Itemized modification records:

________

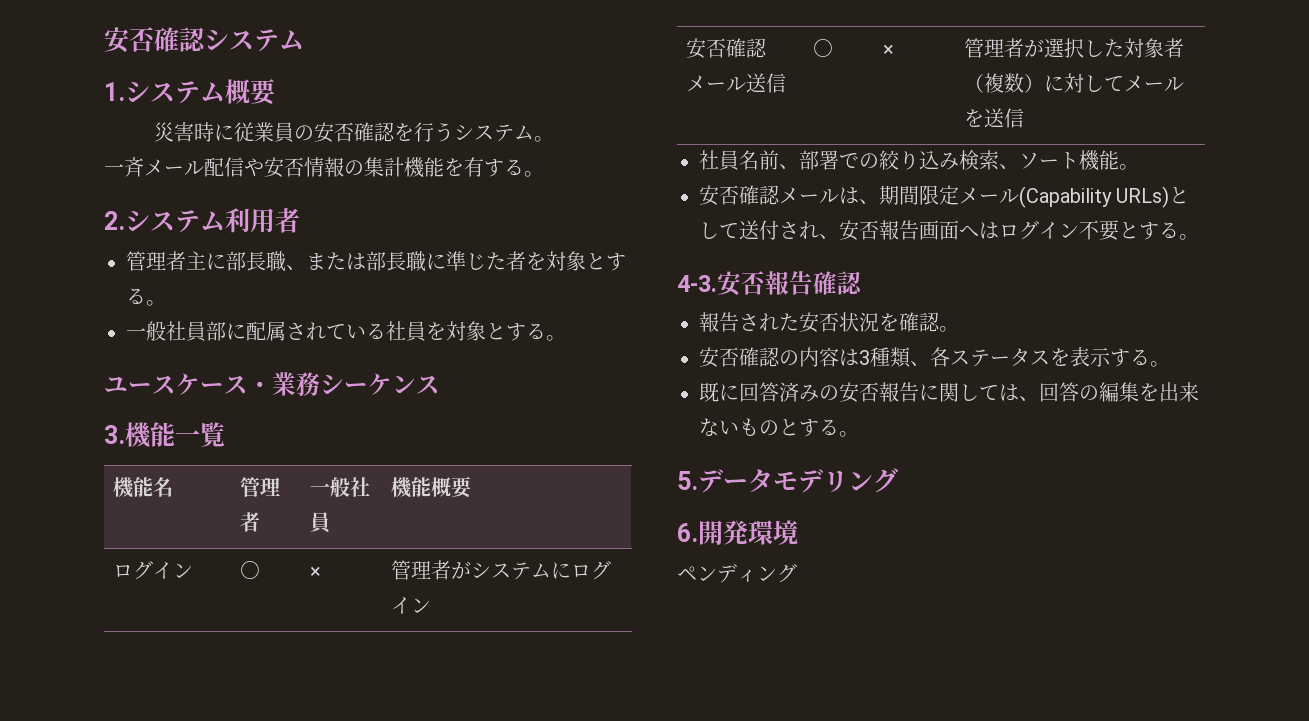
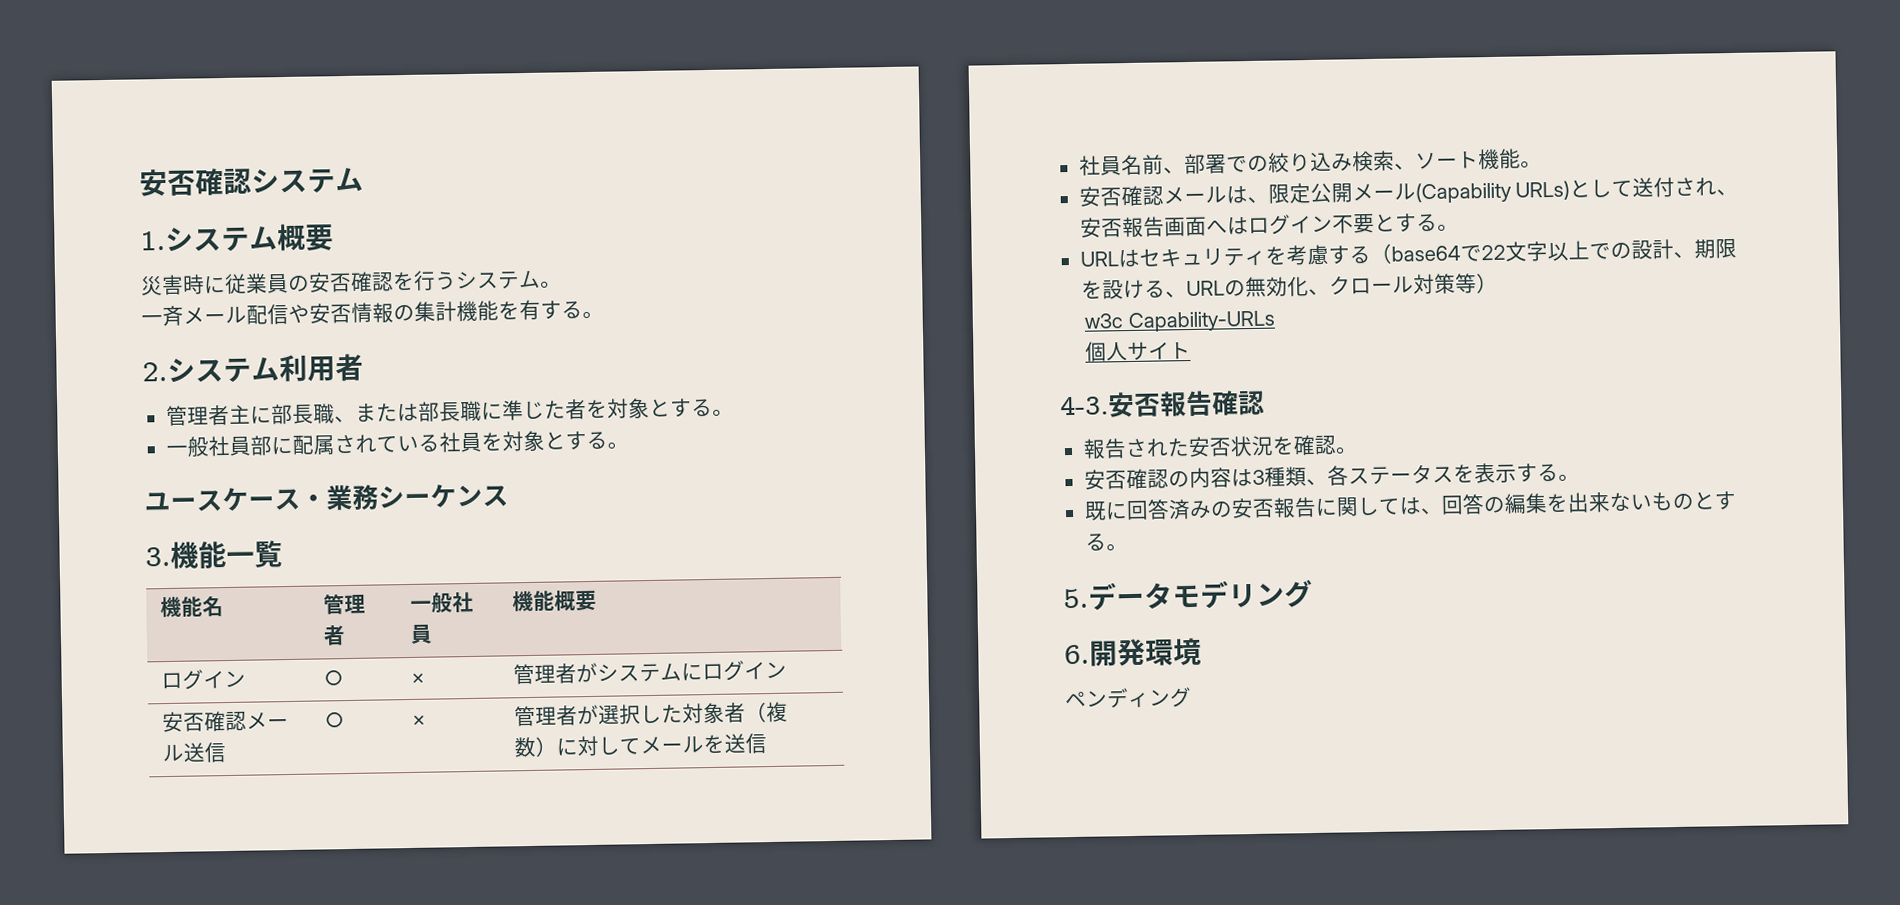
[879,185,959,205] 期間限定 -> [1267,182,1353,204] 限定公開
(1199, 237) none -> [1079,237,1737,268] [1080,272,1498,300] [1084,310,1276,333] [1085,341,1192,362] // URLはセキュリティを考慮する（base64で22文字以上での設計、期限を設ける、URLの無効化、クロール対策等） // w3c Capability-URLs // 個人サイト

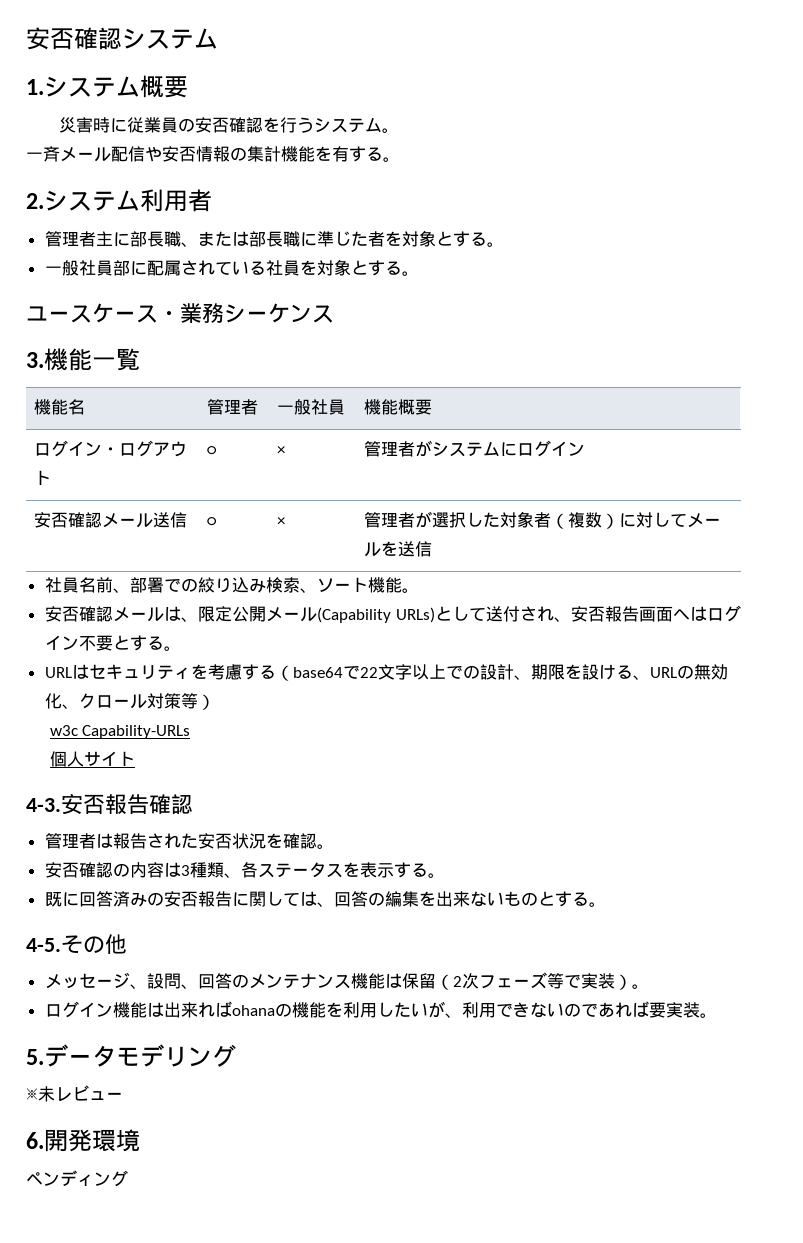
(247, 679) none -> [101,440,187,457] [33,470,51,485] ・ログアウト
(1265, 403) none -> [44,833,113,849] 管理者は
(1128, 547) none -> [26,934,127,954] [44,972,649,990] [44,1001,717,1018] // 4-5.その他 // メッセージ、設問、回答のメンテナンス機能は保留（2次フェーズ等で実装）。 // ログイン機能は出来ればohanaの機能を利用したいが、利用できないのであれば要実装。
(1313, 593) none -> [26,1085,123,1102] // ※未レビュー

________

*Required work*. If a line in the records includes the string "none", copy it.

*Solution to the exercise*.
(1199, 237) none -> [1079,237,1737,268] [1080,272,1498,300] [1084,310,1276,333] [1085,341,1192,362] // URLはセキュリティを考慮する（base64で22文字以上での設計、期限を設ける、URLの無効化、クロール対策等） // w3c Capability-URLs // 個人サイト
(247, 679) none -> [101,440,187,457] [33,470,51,485] ・ログアウト
(1265, 403) none -> [44,833,113,849] 管理者は
(1128, 547) none -> [26,934,127,954] [44,972,649,990] [44,1001,717,1018] // 4-5.その他 // メッセージ、設問、回答のメンテナンス機能は保留（2次フェーズ等で実装）。 // ログイン機能は出来ればohanaの機能を利用したいが、利用できないのであれば要実装。
(1313, 593) none -> [26,1085,123,1102] // ※未レビュー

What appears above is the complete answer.